- **Source records**:
■ ■ ■ ■

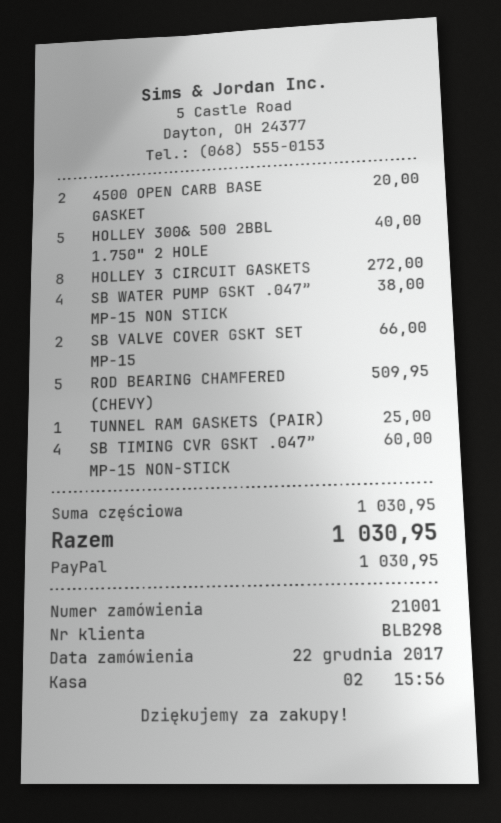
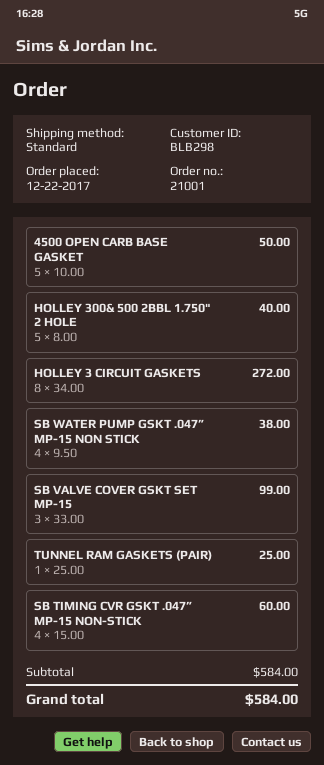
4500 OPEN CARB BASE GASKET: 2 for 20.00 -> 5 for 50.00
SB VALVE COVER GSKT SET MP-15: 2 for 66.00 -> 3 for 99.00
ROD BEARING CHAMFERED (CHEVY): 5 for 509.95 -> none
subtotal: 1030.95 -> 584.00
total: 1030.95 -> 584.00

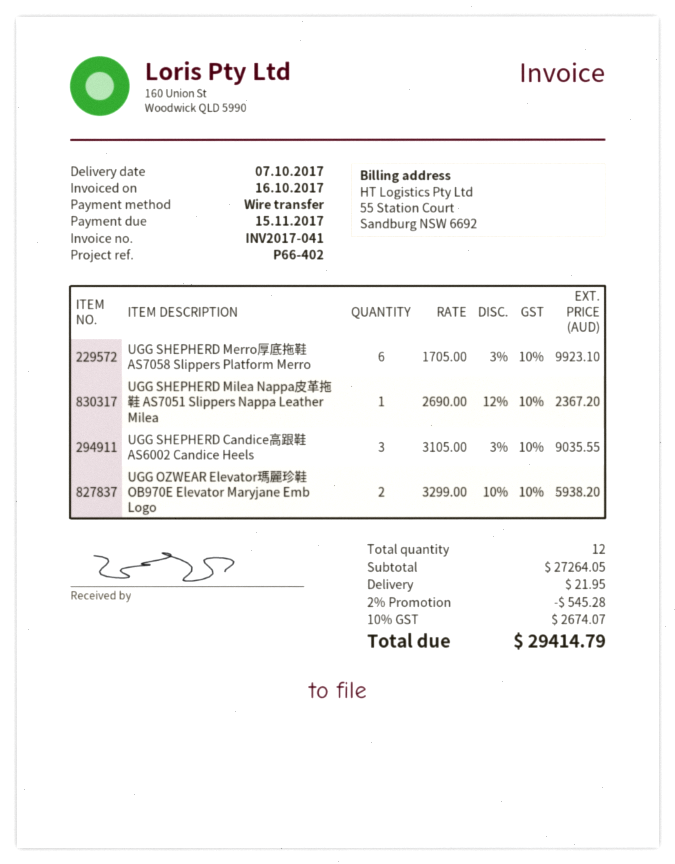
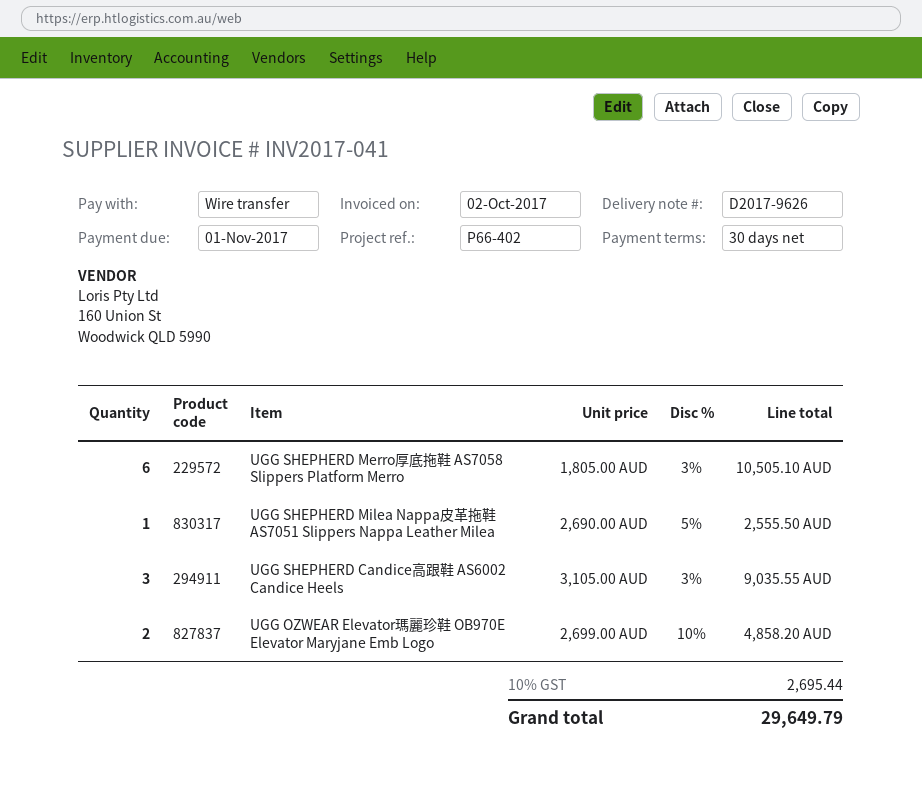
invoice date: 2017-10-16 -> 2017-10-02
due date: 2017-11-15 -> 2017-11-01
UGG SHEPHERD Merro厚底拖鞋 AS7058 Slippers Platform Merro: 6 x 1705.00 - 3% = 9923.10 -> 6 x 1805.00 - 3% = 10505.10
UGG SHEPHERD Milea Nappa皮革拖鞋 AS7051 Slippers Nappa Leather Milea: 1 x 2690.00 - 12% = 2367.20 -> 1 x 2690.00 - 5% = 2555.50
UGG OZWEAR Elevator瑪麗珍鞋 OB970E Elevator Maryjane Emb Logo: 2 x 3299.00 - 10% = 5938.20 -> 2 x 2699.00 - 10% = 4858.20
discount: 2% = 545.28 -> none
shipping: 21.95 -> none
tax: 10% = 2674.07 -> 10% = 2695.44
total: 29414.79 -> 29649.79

■ ■ ■ ■

- **Your goal**:
Return the lines above that include the string "date".

- **Answer to this problem**:
invoice date: 2017-10-16 -> 2017-10-02
due date: 2017-11-15 -> 2017-11-01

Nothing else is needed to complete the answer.